Possible Causes of Early Treatment Failure With a Novel ARV Regimen

Peter J. Ruane, MB, BCh, MRCPI, Andrew D. Luber, PharmD


September 11, 2003

In This Article

Insufficient Pharmacokinetics of Once-Daily ABC and/or 3TC

It has been suggested that the early treatment failures observed in these studies could be due to insufficient intracellular concentrations of ABC (which is not approved for once-daily dosing) and/or 3TC when dosed once daily. If insufficient intracellular concentrations of either or both ABC and 3TC were present at the end of a once-daily dosing interval, viral replication and subsequent resistance might ensue.[1] However, pharmacokinetic analyses suggest that this should not occur.[13,14,15,16,17] Following once-daily dosing, the intracellular half-life of the active moiety of ABC, carbavir-triphosphate (CBV-TP), is 20 hours with levels in excess of the IC50 for wild-type viral isolates.[16,17] Likewise, similarly dosed 3TC-triphosphate (3TC-TP) has an intracellular half-life of greater than 15 hours and median 3TC-TP levels above the threshold are required to inhibit wild-type virus. In addition, 3TC-TP concentrations appear comparable in both once- and twice-daily dosing.[13,14,15]

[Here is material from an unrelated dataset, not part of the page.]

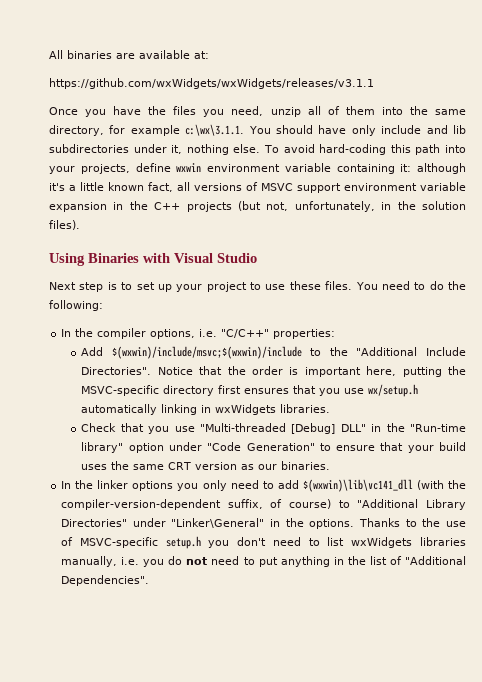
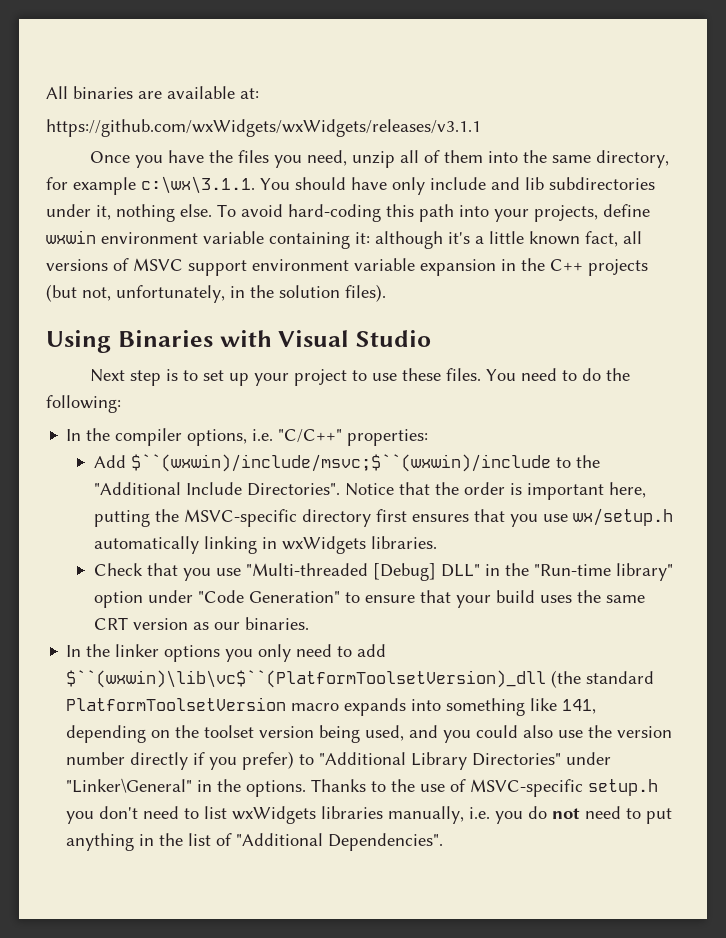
[111,346,302,359] $(wxwin)/include/msvc;$(wxwin)/include -> [130,454,551,472] $``(wxwin)/include/msvc;$``(wxwin)/include
[302,479,466,492] [61,499,332,510] $(wxwin)\lib\vc141_dll (with the compiler-version-dependent suffix, of course) -> [66,670,655,688] [66,697,597,716] [66,725,673,743] [66,751,295,770] $``(wxwin)\lib\vc$``(PlatformToolsetVersion)_dll (the standard PlatformToolsetVersion macro expands into something like 141, depending on the toolset version being used, and you could also use the version number directly if you prefer)

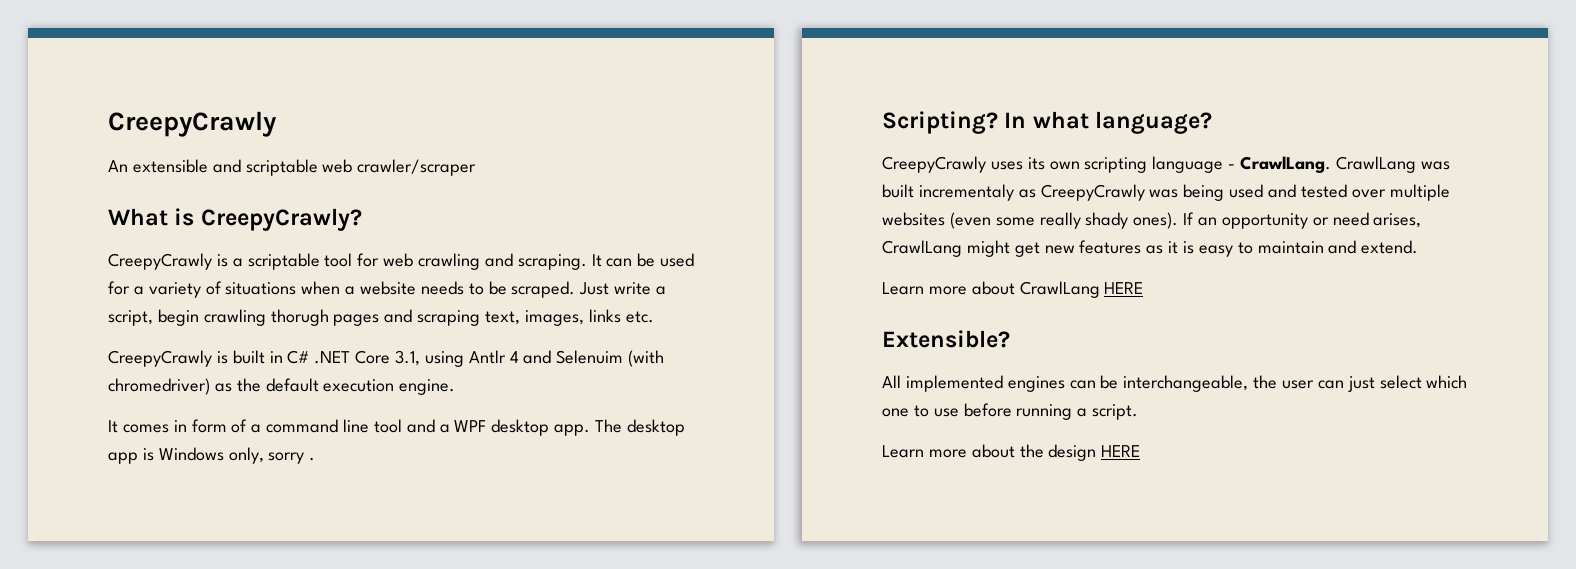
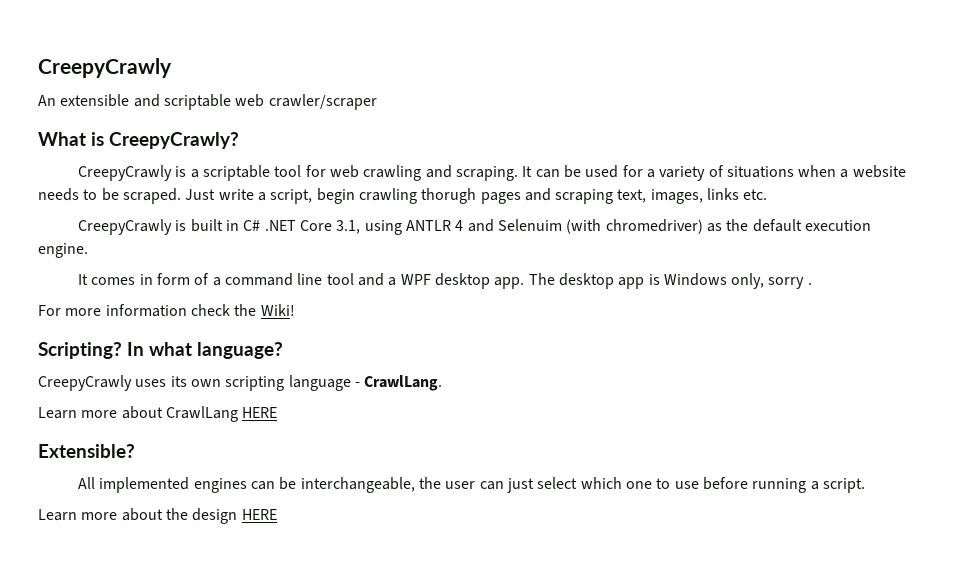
[468,350,506,364] Antlr -> [405,220,451,231] ANTLR
(316, 459) none -> [38,304,295,317] // For more information check the Wiki!
[1335,156,1450,173] [882,184,1450,201] [882,212,1422,229] [882,240,1419,257] CrawlLang was built incrementaly as CreepyCrawly was being used and tested over multiple websites (even some really shady ones). If an opportunity or need arises, CrawlLang might get new features as it is easy to maintain and extend. -> (443, 383) none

While the above intracellular kinetics are reassuring, the interpatient variability of 3TC-TP concentrations has not been adequately studied. Consequently, it is possible that a subgroup of patients might have suboptimal 3TC-TP levels upon once-daily dosing, which would facilitate the development of resistance. This concern is substantiated by the observation of the M184V mutation upon treatment failure in the 2 clinical trials at hand. Further data will be required to determine whether this is a consequence of interpatient pharmacokinetic variability of 3TC-TP.

However, clinical data from the ESS30009 trial, which compared TDF plus 3TC/ABC with EFV plus 3TC/ABC, with both regimens being administered once daily, suggest that putative suboptimal intracellular concentrations of ABC-TP and/or 3TC-TP cannot be linked to virologic failure for all regimens. Few failures were observed in the EFV arm despite the once-daily dosing scheme.[2] If therapeutic intracellular trough concentrations of ABC and 3TC were not achieved, selection of EFV-resistant mutants and subsequent resistance would be expected. Further support for once-daily dosing of both 3TC and ABC is provided by clinical trials demonstrating similar virologic response rates with ABC and 3TC when dosed either once or twice daily.[18,19]

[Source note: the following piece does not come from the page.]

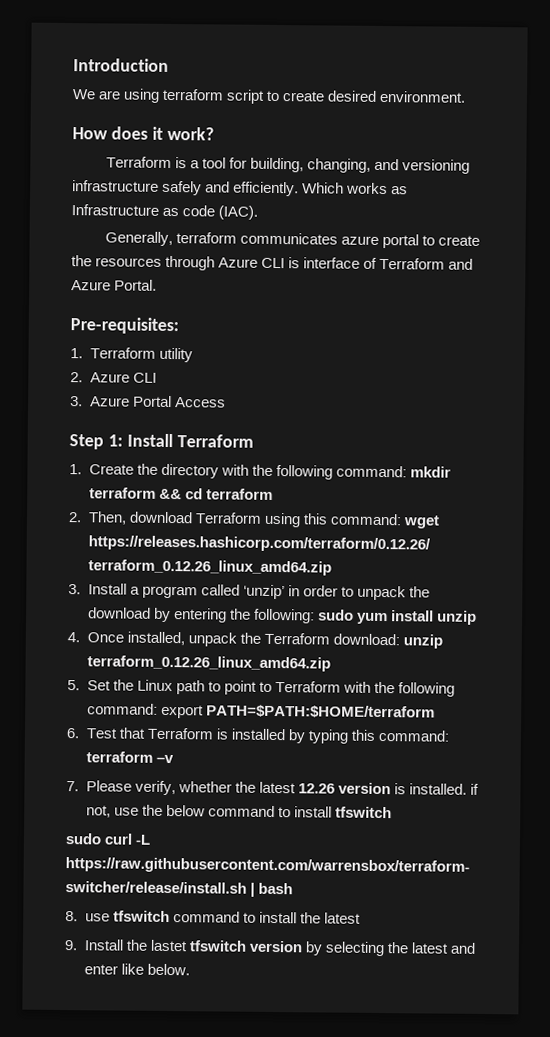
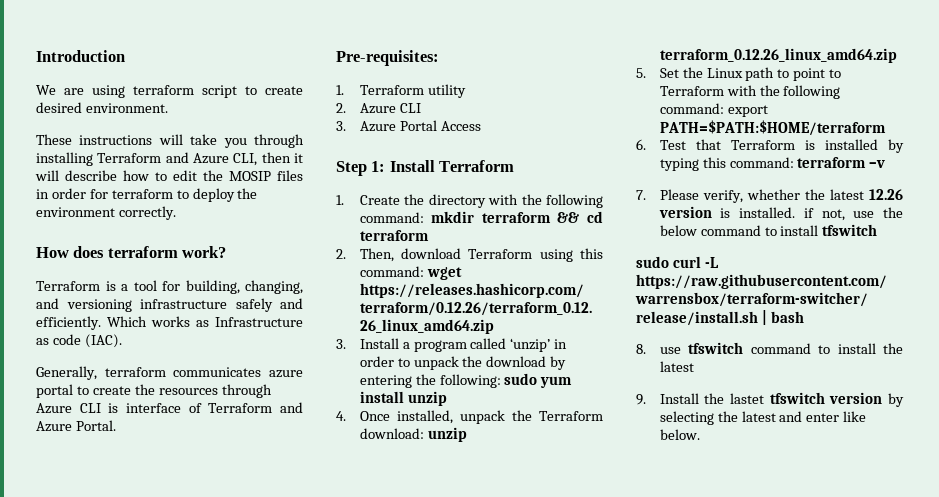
(467, 96) none -> [36,134,304,148] [36,152,303,166] [35,170,303,181] [36,188,258,202] [36,206,176,220] // These instructions will take you through installing Terraform and Azure CLI, then it will describe how to edit the MOSIP files in order for terraform to deploy the environment correctly.
[151,126,163,140] it -> [107,246,178,258] terraform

Pharmacokinetic evaluations of ABC and TDF in plasma have been performed and no negative drug-drug interactions have been identified.[20] However, intracellular pharmacokinetic analyses of the disposition of CBV-TP and TDF-diphosphate (the active moiety of TDF) when ABC and TDF are administered concurrently have not been performed. Potential intracellular interactions include:

  • Decreased cellular uptake or upregulation of efflux pumps. If active pumps on the cell wall are needed for ABC or TDF to enter the cell and 1 or both agents inhibit these pumps or upregulate efflux pump activity, a decrease in intracellular concentrations, and a subsequent decrease in conversion to the active phosphate moiety, could occur.

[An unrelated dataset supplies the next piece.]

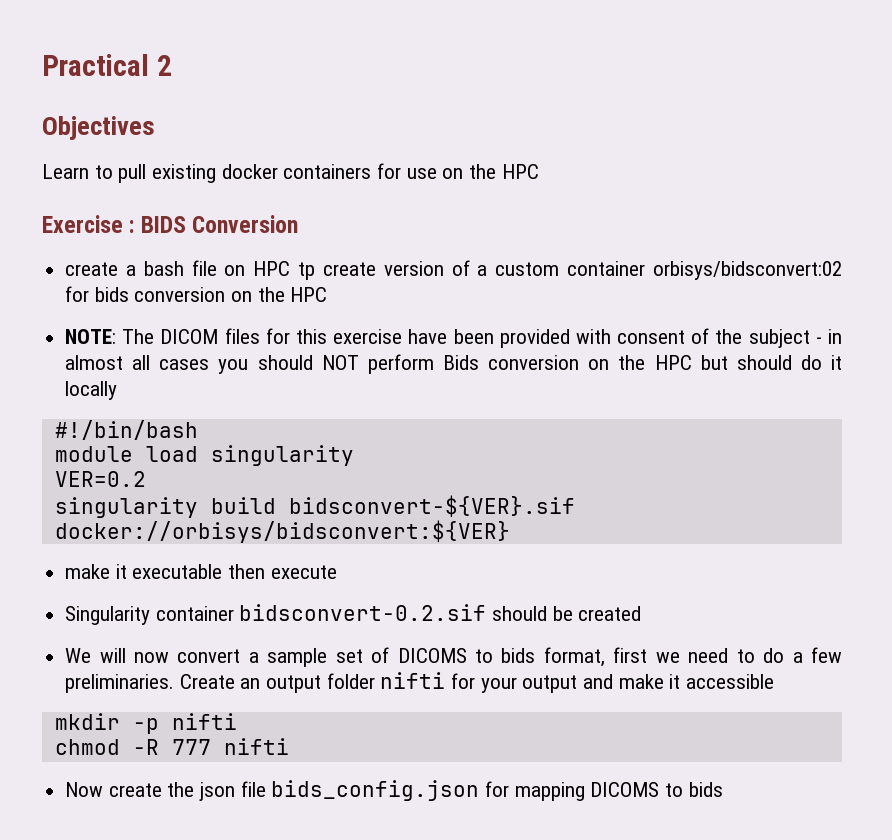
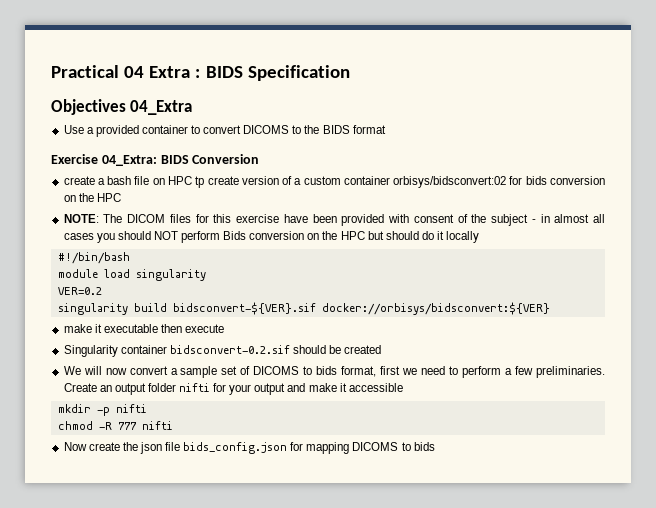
[156,55,172,76] [42,116,155,140] [42,163,539,183] 2 // Objectives // Learn to pull existing docker containers for use on the HPC -> [124,65,350,81] [51,99,193,115] [63,125,386,137] 04 Extra : BIDS Specification // Objectives 04_Extra // Use a provided container to convert DICOMS to the BIDS format
[129,220,135,233] : -> [101,155,157,166] 04_Extra:
[763,648,785,663] do -> [462,366,502,378] perform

  • Competitive antagonism for phosphorylation. The conversion of ABC to CBV-TP and TDF to TDF-DP occurs through 2 separate enzyme systems, therefore the likelihood of competition for phosphorylation between these 2 agents is minimal. One theoretical concern involves a potential interaction with adenosine phosphotransferase (the enzyme required to convert abacavir to abacavir monophosphate) and TDF. TDF-DP competes with naturally occurring adenosine for incorporation into the growing DNA chain. If TDF-DP somehow interacts with adenosine phosphotransferase in a negative manner, a decrease in CBV-TP concentrations could occur.

  • Competitive antagonism for incorporation into the growing DNA chain. Unlike the interaction between zidovudine and stavudine, in which both agents compete for thymidine in the growing DNA chain, CBV-TP competes for naturally occurring guanosine-TP and TDF-DP competes for adenosine-TP. Consequently, an interaction through this mechanism appears unlikely.